**Activity**
Nothing but the lines from the line with "Lego Avengers Serie 1 Trading Cards - Multipack: 2" to the end of the records below should appear in the answer, each exactly as given.

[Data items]
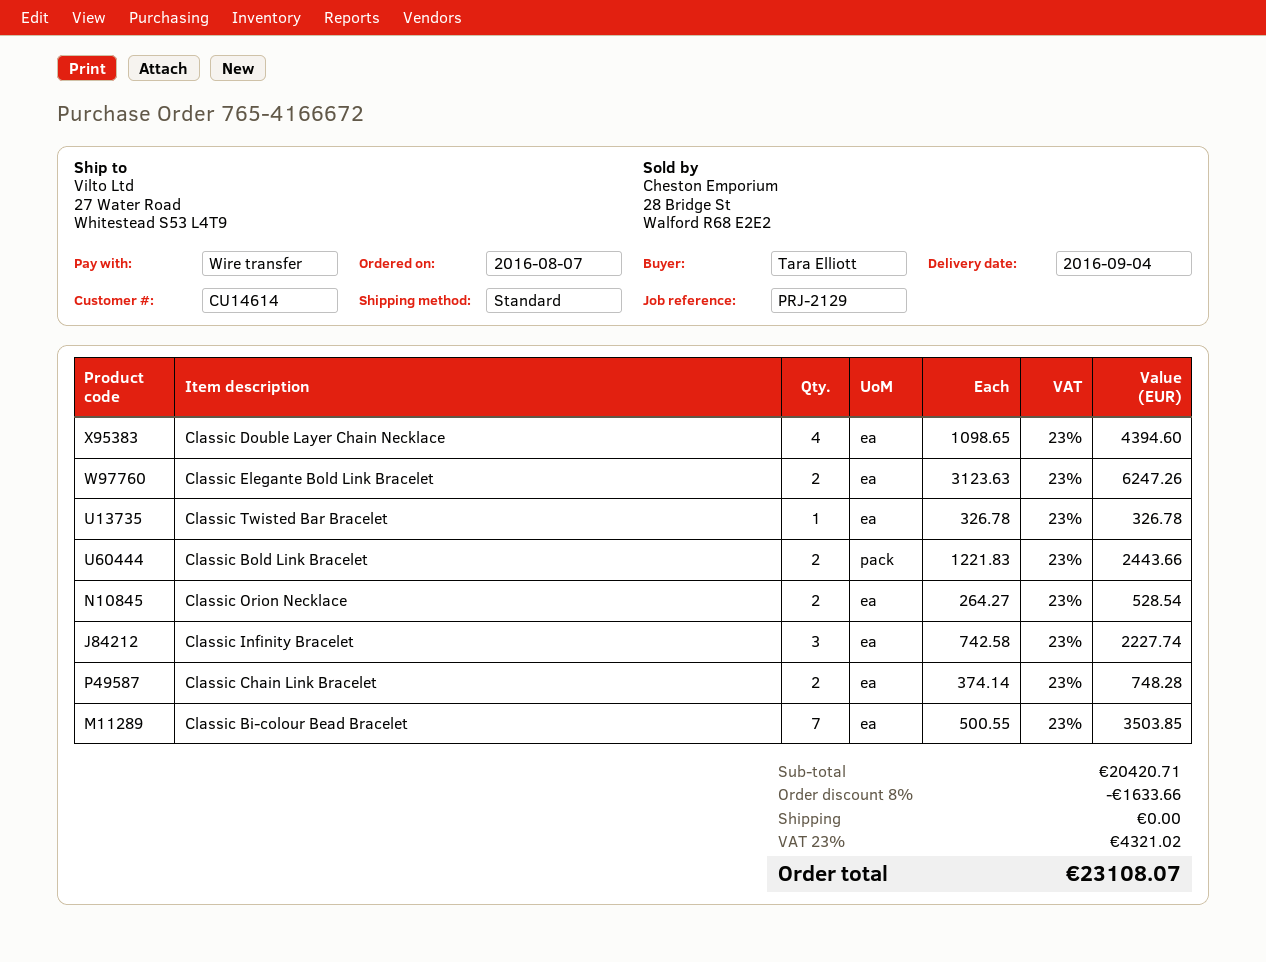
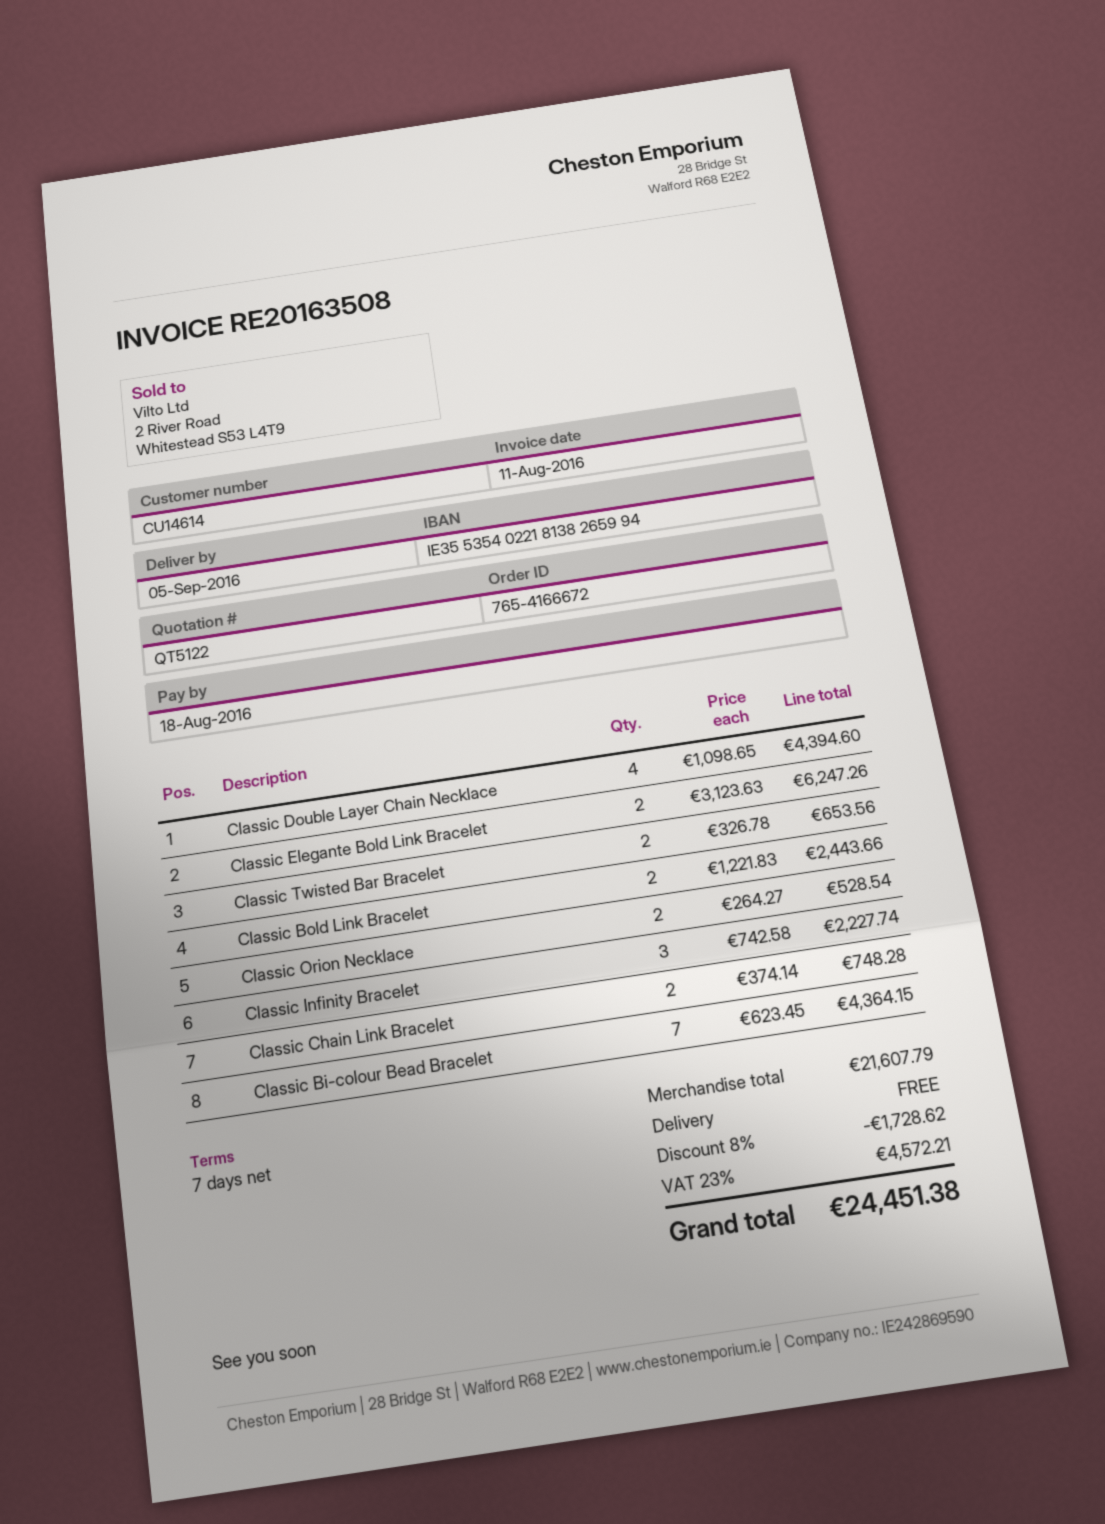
delivery date: 2016-09-04 -> 2016-09-05
Classic Twisted Bar Bracelet: 1 x 326.78 = 326.78 -> 2 x 326.78 = 653.56
Classic Bi-colour Bead Bracelet: 7 x 500.55 = 3503.85 -> 7 x 623.45 = 4364.15
subtotal: 20420.71 -> 21607.79
discount: 8% = 1633.66 -> 8% = 1728.62
tax: 23% = 4321.02 -> 23% = 4572.21
total: 23108.07 -> 24451.38

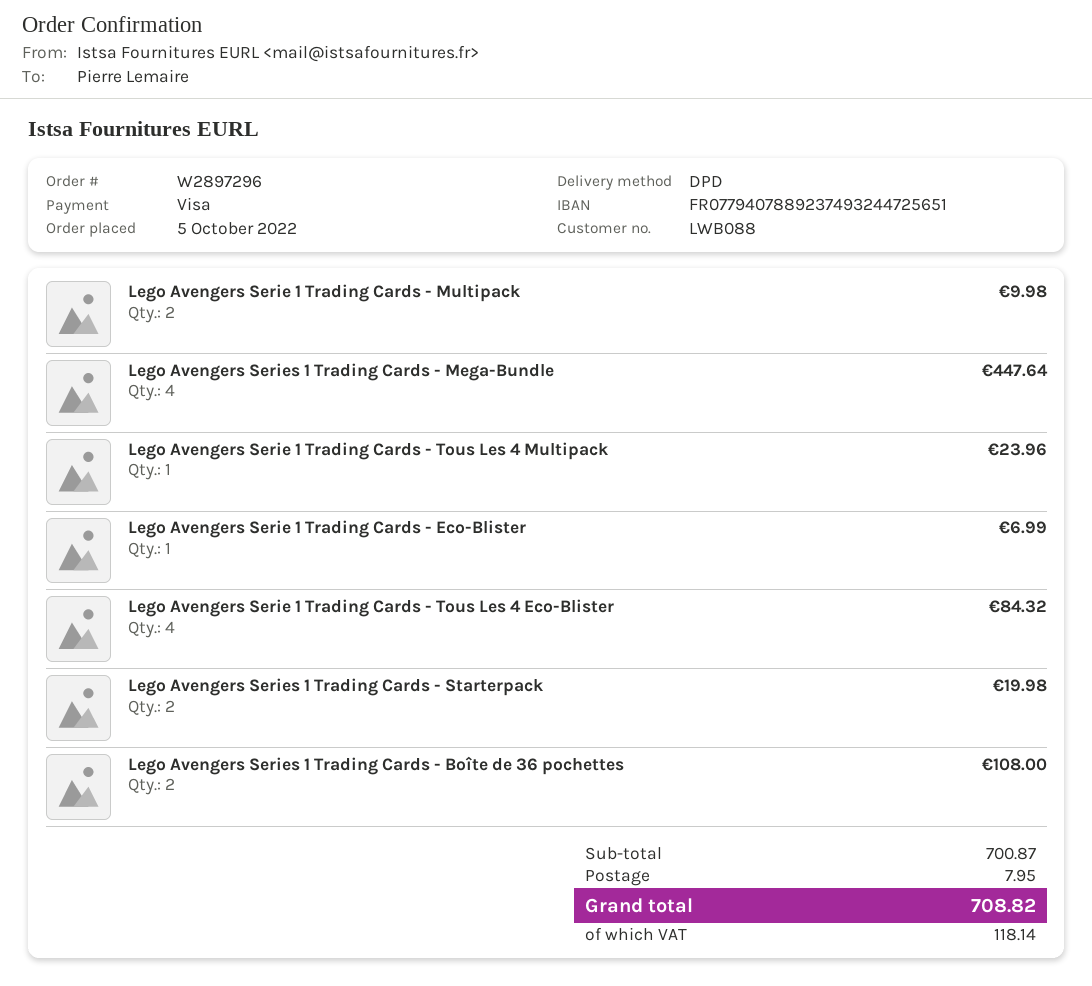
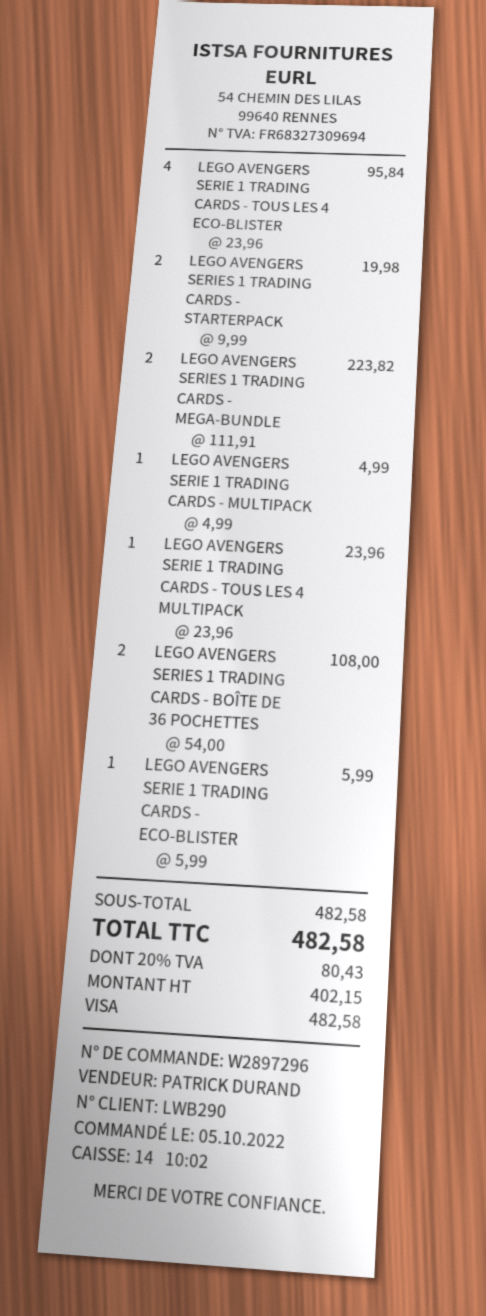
customer number: LWB088 -> LWB290
Lego Avengers Serie 1 Trading Cards - Multipack: 2 for 9.98 -> 1 for 4.99
Lego Avengers Series 1 Trading Cards - Mega-Bundle: 4 for 447.64 -> 2 for 223.82
Lego Avengers Serie 1 Trading Cards - Eco-Blister: 1 for 6.99 -> 1 for 5.99
Lego Avengers Serie 1 Trading Cards - Tous Les 4 Eco-Blister: 4 for 84.32 -> 4 for 95.84
subtotal: 700.87 -> 482.58
shipping: 7.95 -> none
tax: 118.14 -> 80.43
total: 708.82 -> 482.58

**Task result**
Lego Avengers Serie 1 Trading Cards - Multipack: 2 for 9.98 -> 1 for 4.99
Lego Avengers Series 1 Trading Cards - Mega-Bundle: 4 for 447.64 -> 2 for 223.82
Lego Avengers Serie 1 Trading Cards - Eco-Blister: 1 for 6.99 -> 1 for 5.99
Lego Avengers Serie 1 Trading Cards - Tous Les 4 Eco-Blister: 4 for 84.32 -> 4 for 95.84
subtotal: 700.87 -> 482.58
shipping: 7.95 -> none
tax: 118.14 -> 80.43
total: 708.82 -> 482.58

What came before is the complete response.